Боль подбиралась изнутри, начала подергивать, выворачивать. Яловой вспомнил совет Шкварева, попросил достать папиросы из-под подушки.
— В нашем вагоне курить нельзя. Пойду спрошу врача.
Оторвалась, качнулась, пропала где-то в полумгле. Вновь вынырнула.
— Курите…
Достала у Ялового из-под подушки «Беломор», вставила папиросу ему в рот, чиркнула спичкой. В мгновенном красноватом озарении увидел сухие бескровные губы, врубившиеся в уголках морщины, вздрагивающие ноздри.
— И я с вами… потихоньку.
Глотала дым, отгоняла ладошкой. Стряхивала пепел с папиросы Ялового, вновь вставляла в рот.

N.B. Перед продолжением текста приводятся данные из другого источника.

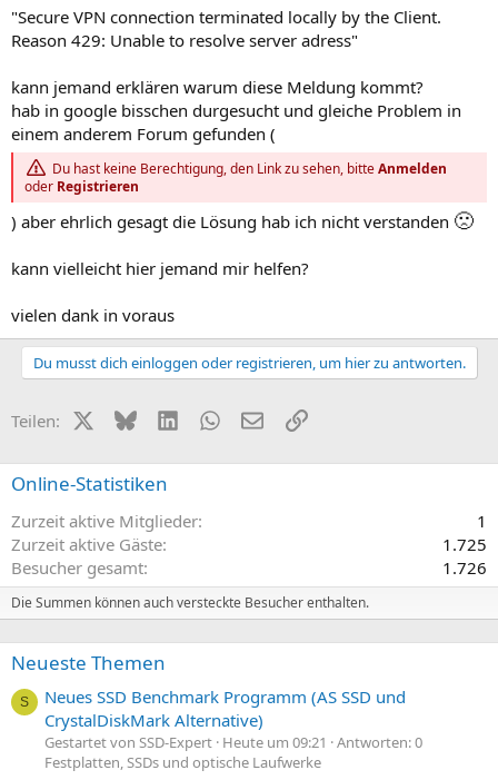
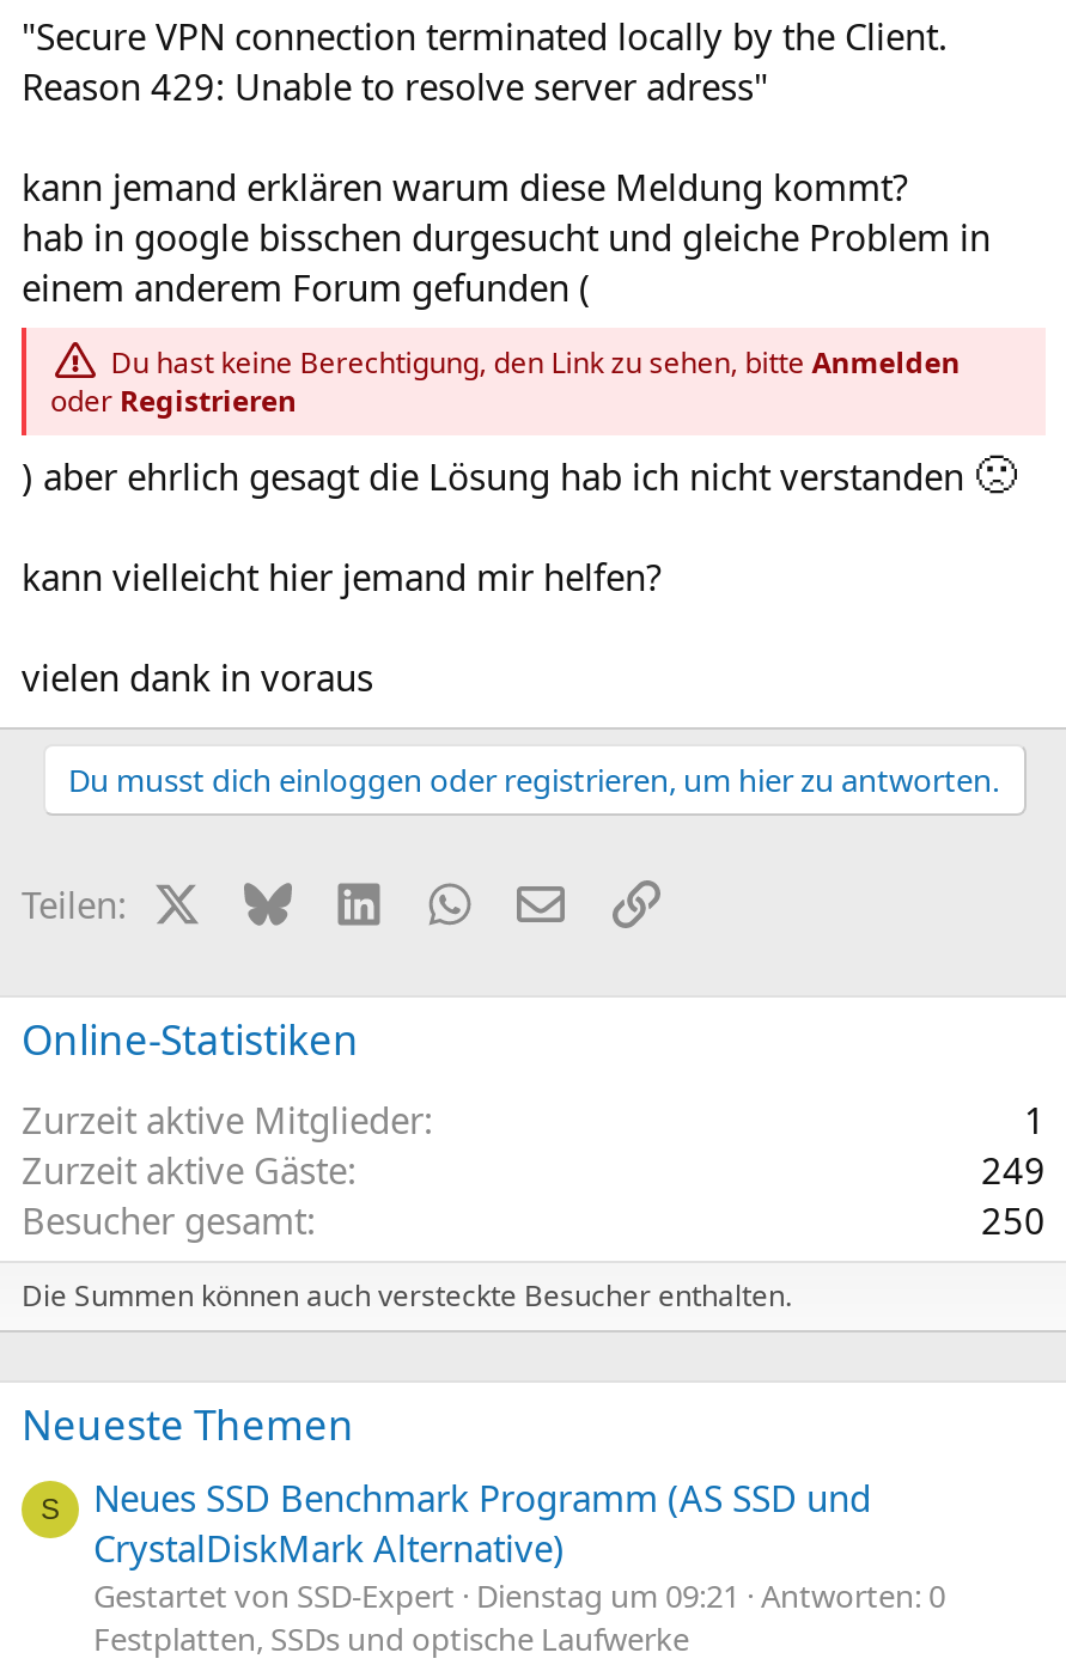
[442,533,487,555] 1.725 -> [981,1145,1046,1193] 249
[442,556,487,578] 1.726 -> [981,1195,1046,1243] 250
[44,732,422,752] Gestartet von SSD-Expert Heute um 09:21 Antworten: 0 -> [93,1574,945,1617] Gestartet von SSD-Expert Dienstag um 09:21 Antworten: 0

Только так и мог курить.
— Сколько же вам лет? — спросила, как по обязанности, без особого интереса.
— Двадцать два. — Яловой губами передвинул папиросу. В самом деле, потянешь, потянешь — и приглушается боль.
— Мать, отец есть?
— Да.
— Твое счастье! А невесту не приглядел, девушка есть?
— Вроде есть.
— На нее особо не надейся. Не рассчитывай. Мать примет, никогда не откажет, а все прочие…
Говорит как бы нехотя. По принуждению. Веки тяжелые, набрякшие. Глаз не видно. Со стороны — дремлет на ногах. Смертельно уставшая птица после непосильного перелета.
— Третий год в поезде. Возим, возим без конца! Нагляделась на вас. И молодых, и старых, и в полных годах. Все — калеки. Перемалывает война. Чем все кончится? Мужиков, считай, в деревне не осталось. На военных заводах только и держатся. А мы, как от фронта, так и полный рейс. В проходах кладем.
Поначалу плакала, в тамбур выскочу, наревусь — и назад. Особенно эти, которые без рук, без ног. Смотрят на тебя такими глазами. А чем поможешь? В прошлый рейс лейтенантик один, дитя еще, материнское молоко на губах не обсохло… Привезут радость родителям.
Тебе, думаешь, сладко придется? За мать держись, мать, может, вытянет.
Когда же этому конец будет?..
Кто-то надорванно закричал, позвал из конца вагона: «Сестра, сестра!» Оттолкнулась, пошла по проходу. В полутьме на расстоянии — как привидение.
Наверное, через час вновь вынырнула из сумрака, пригляделась к Яловому:
— Все не спится? Давайте-ка выпьем хороший порошочек. Сразу и уснете.
— Какой порошок?
— Пантопон.
Ялового как стегнули. На всю жизнь запомнил слова Шкварева.
— Нет уж!.. Обойдусь. Терпеть буду.
— Терпению тоже конец бывает.
Яловой решился, спросил напрямик:
— Почему вы не уйдете с поезда? Вам больше нельзя здесь.
— Куда? Всюду одно и то же… Война.
— В армейский госпиталь хотя бы… Там не такие, как мы. Других увидите. Там полегче вам будет.
— Он меня жалеет! — что-то похожее на удивление прорвалось в ее голосе. — Меня жалеет! Бедный ты мальчик! Ты не о других… О себе плакать…
Махнула рукой, согнулась, ушла.
Увидел вновь ее в рассветной мгле. Подремал час-полтора. Такой у него теперь был сон. Боль держала. Как на острых зубьях, не давала забыться. Топот, быстрый стук каблуков, озабоченные, сипловатые с ночи голоса. Что-то происходило с майором из железнодорожных войск. Суетились возле него сестры, врачи. Лежал майор наискосок от Ялового, на нижней полке.